▶

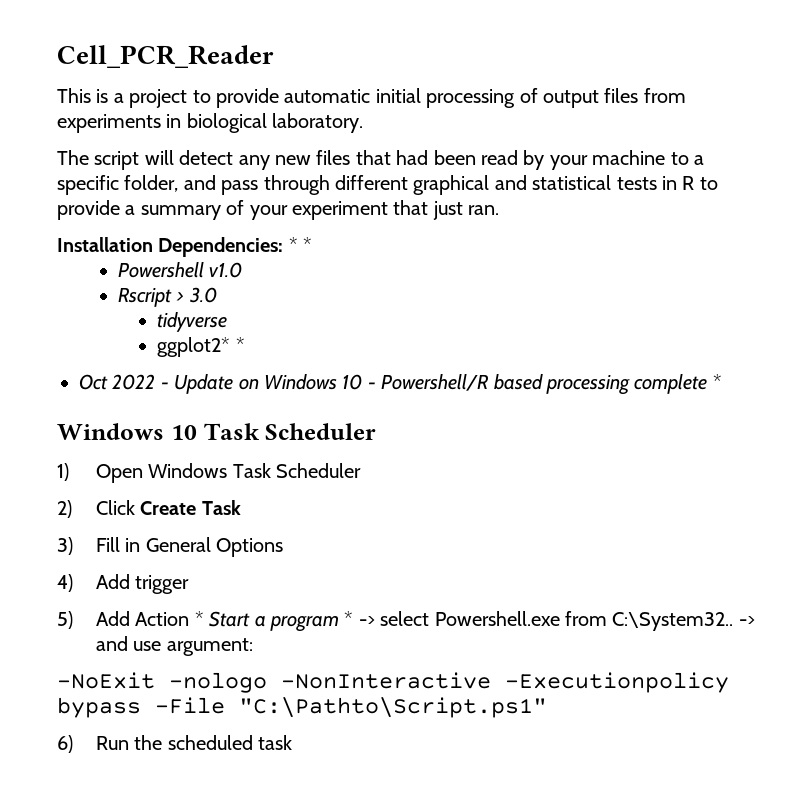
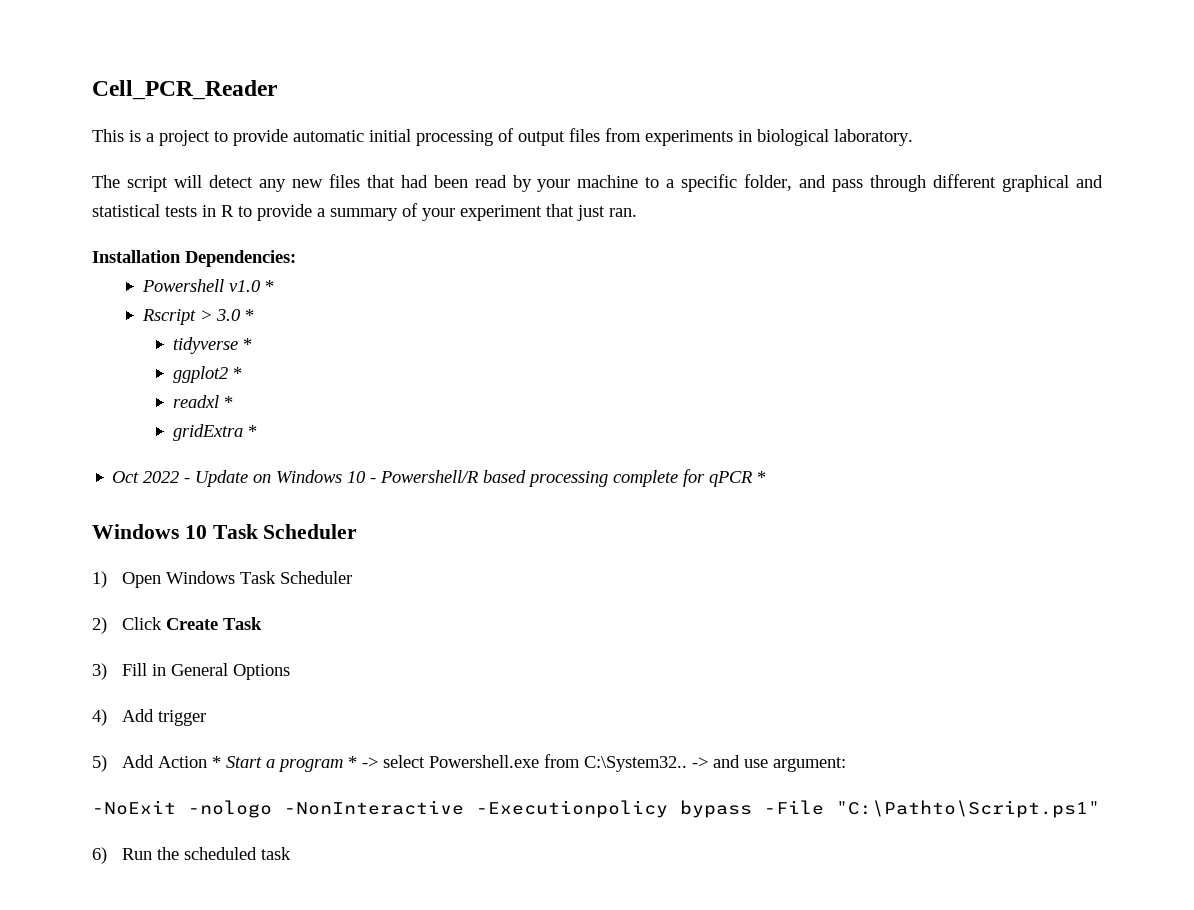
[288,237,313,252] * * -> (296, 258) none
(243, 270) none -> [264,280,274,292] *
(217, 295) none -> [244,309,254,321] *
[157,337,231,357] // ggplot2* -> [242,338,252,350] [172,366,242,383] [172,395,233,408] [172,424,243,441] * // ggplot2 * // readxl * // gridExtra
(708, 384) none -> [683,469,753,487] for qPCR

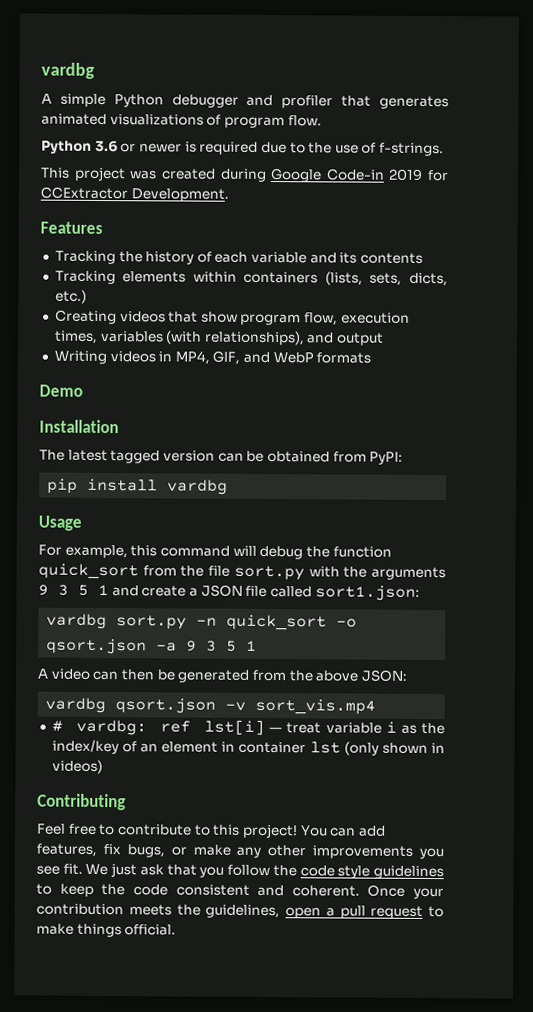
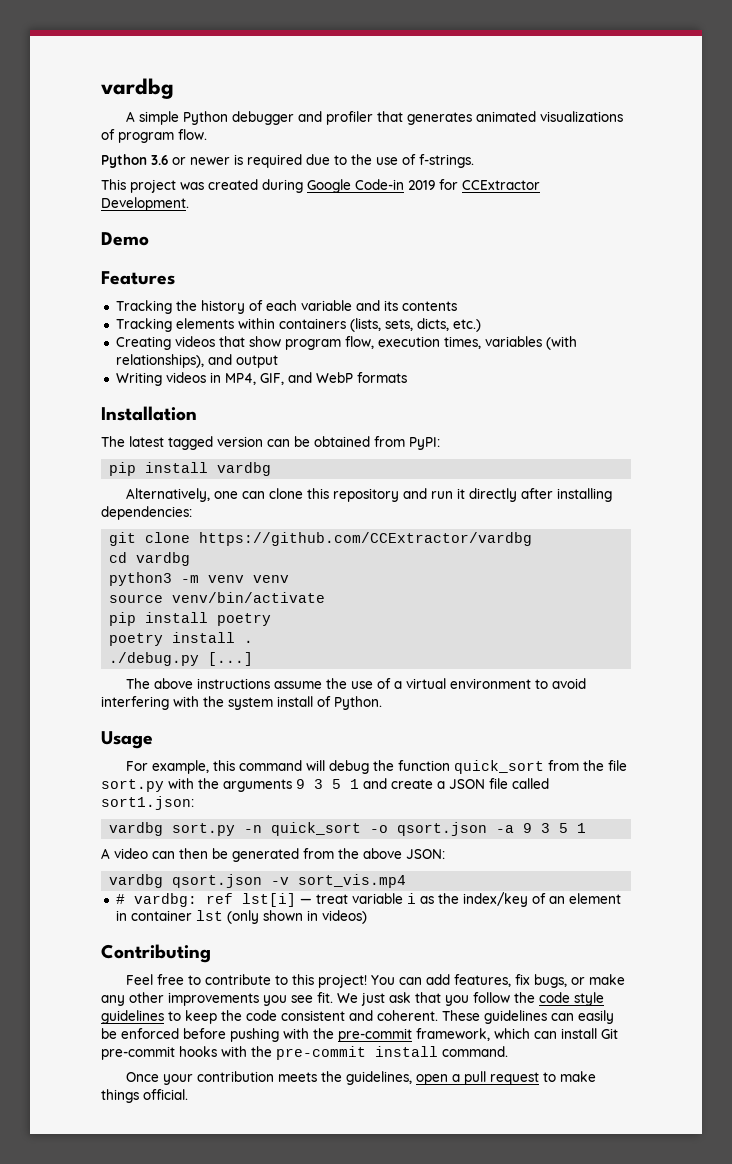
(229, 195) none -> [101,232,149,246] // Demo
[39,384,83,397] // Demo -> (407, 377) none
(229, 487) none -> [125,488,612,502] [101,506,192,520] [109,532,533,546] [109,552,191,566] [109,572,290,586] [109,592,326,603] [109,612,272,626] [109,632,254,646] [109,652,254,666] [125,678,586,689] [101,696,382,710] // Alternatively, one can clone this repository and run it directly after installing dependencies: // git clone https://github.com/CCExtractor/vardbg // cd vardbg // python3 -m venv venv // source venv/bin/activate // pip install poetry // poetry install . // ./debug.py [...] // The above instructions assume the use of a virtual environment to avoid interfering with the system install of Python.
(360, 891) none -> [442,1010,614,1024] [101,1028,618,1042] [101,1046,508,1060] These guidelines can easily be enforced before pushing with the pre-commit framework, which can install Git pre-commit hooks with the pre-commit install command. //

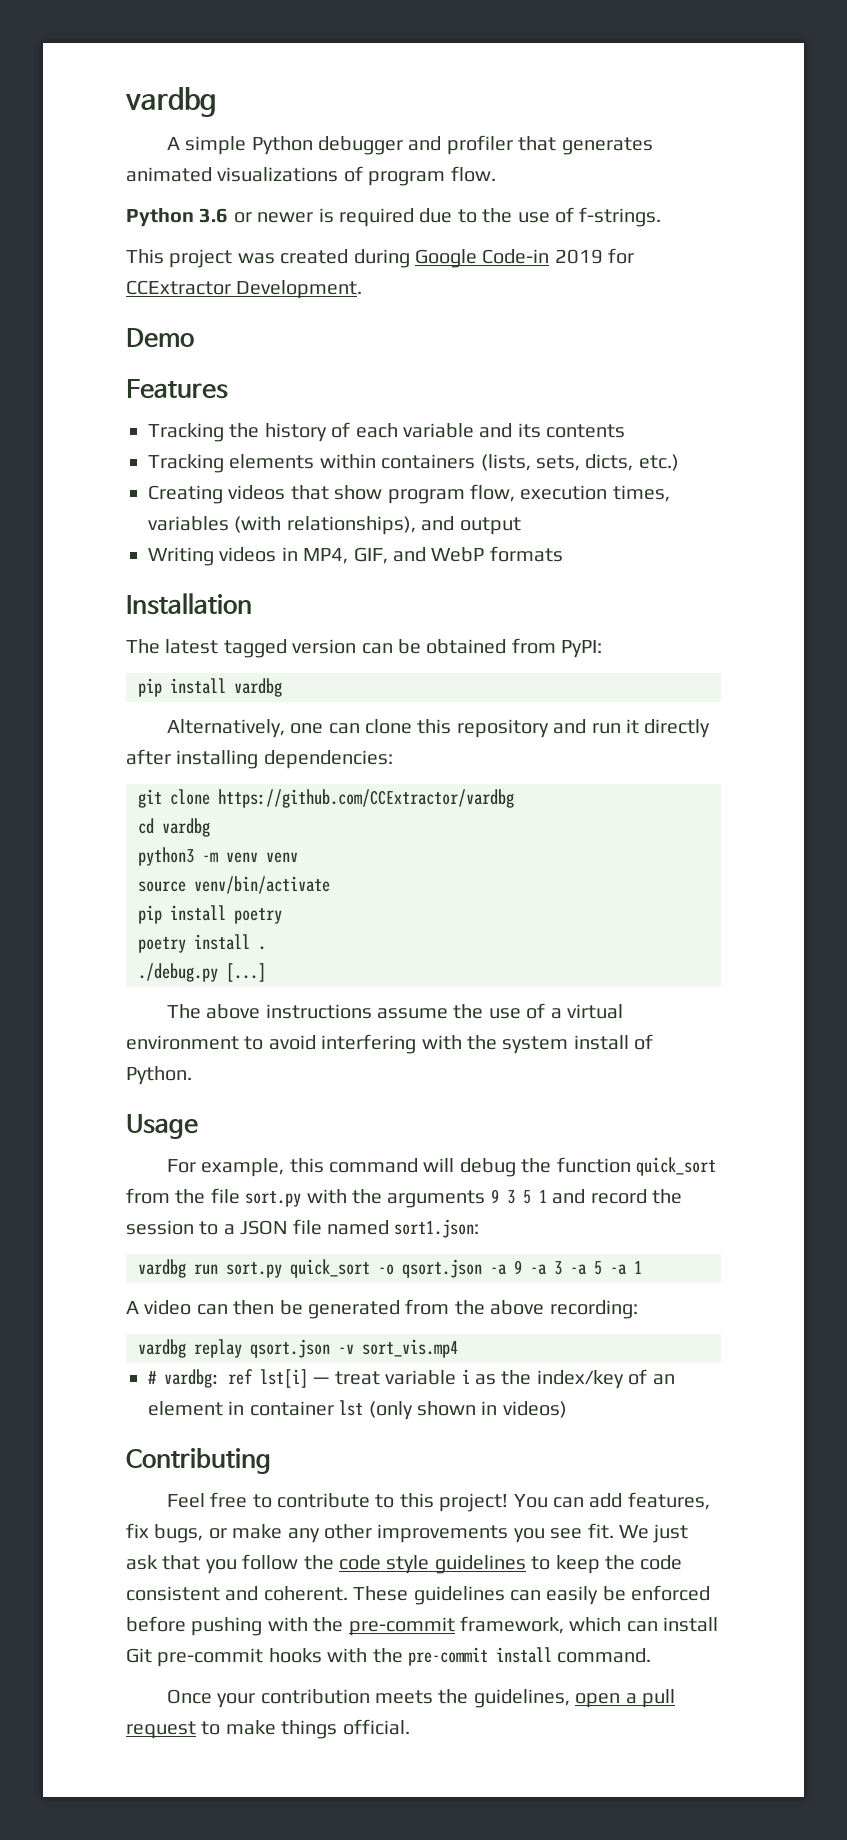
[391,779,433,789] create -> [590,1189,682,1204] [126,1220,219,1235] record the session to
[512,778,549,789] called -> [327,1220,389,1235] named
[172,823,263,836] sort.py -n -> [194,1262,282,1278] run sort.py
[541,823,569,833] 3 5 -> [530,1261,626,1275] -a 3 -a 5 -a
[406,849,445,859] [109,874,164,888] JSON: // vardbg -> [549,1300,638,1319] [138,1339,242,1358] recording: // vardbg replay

◀
▶

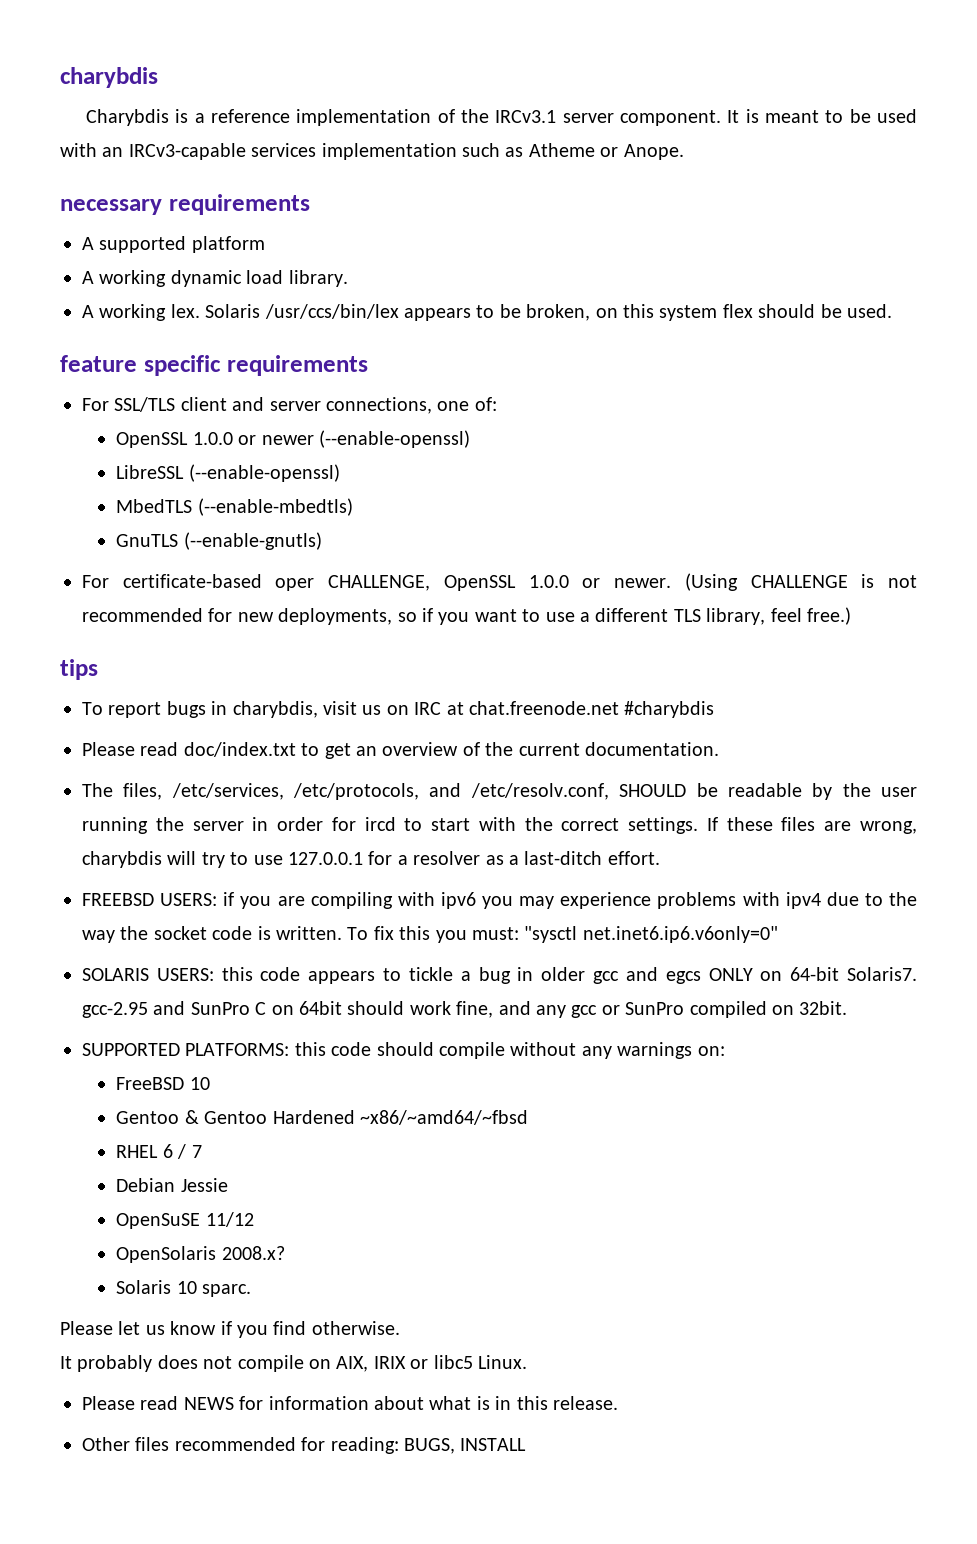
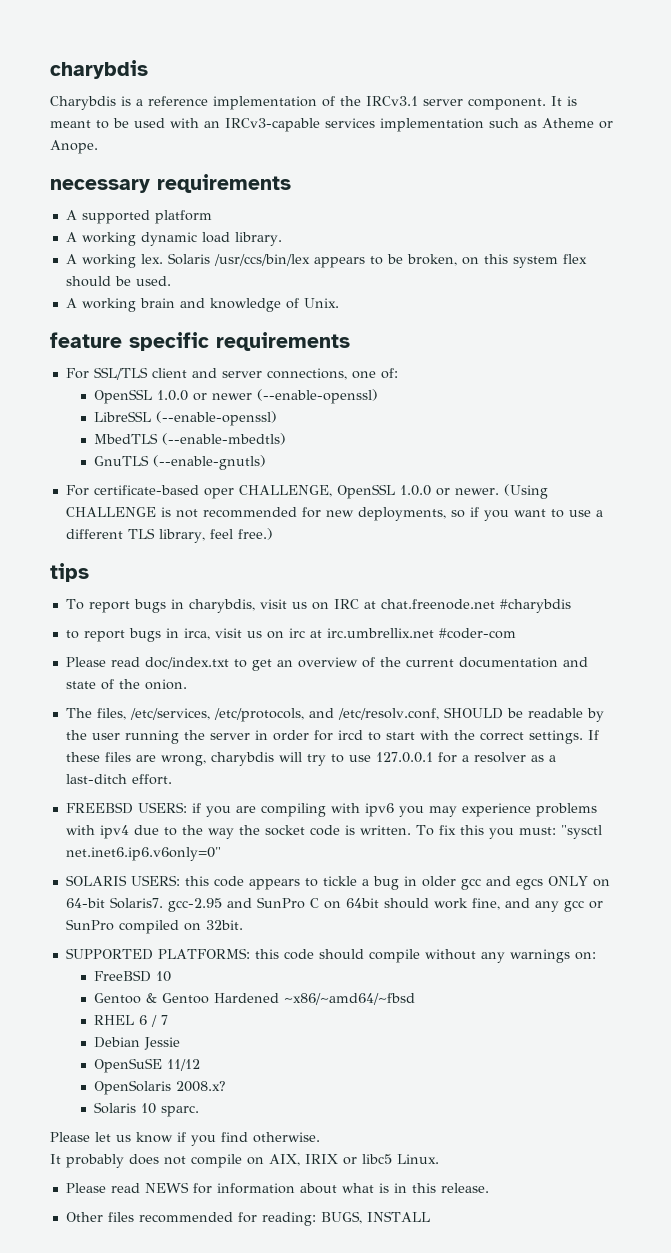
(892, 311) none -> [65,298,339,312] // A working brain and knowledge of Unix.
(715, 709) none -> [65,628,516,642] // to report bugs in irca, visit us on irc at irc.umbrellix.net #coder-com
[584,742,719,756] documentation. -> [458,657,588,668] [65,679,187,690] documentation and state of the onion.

◀
▶

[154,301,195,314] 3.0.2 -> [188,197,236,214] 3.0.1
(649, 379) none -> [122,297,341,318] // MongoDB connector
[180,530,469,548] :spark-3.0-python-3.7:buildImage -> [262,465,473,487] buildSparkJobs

◀

**What you are asked to do**
Wherever the string "Demo" turns up in the material, copy the whole line.

**Output for this exercise**
(229, 195) none -> [101,232,149,246] // Demo
[39,384,83,397] // Demo -> (407, 377) none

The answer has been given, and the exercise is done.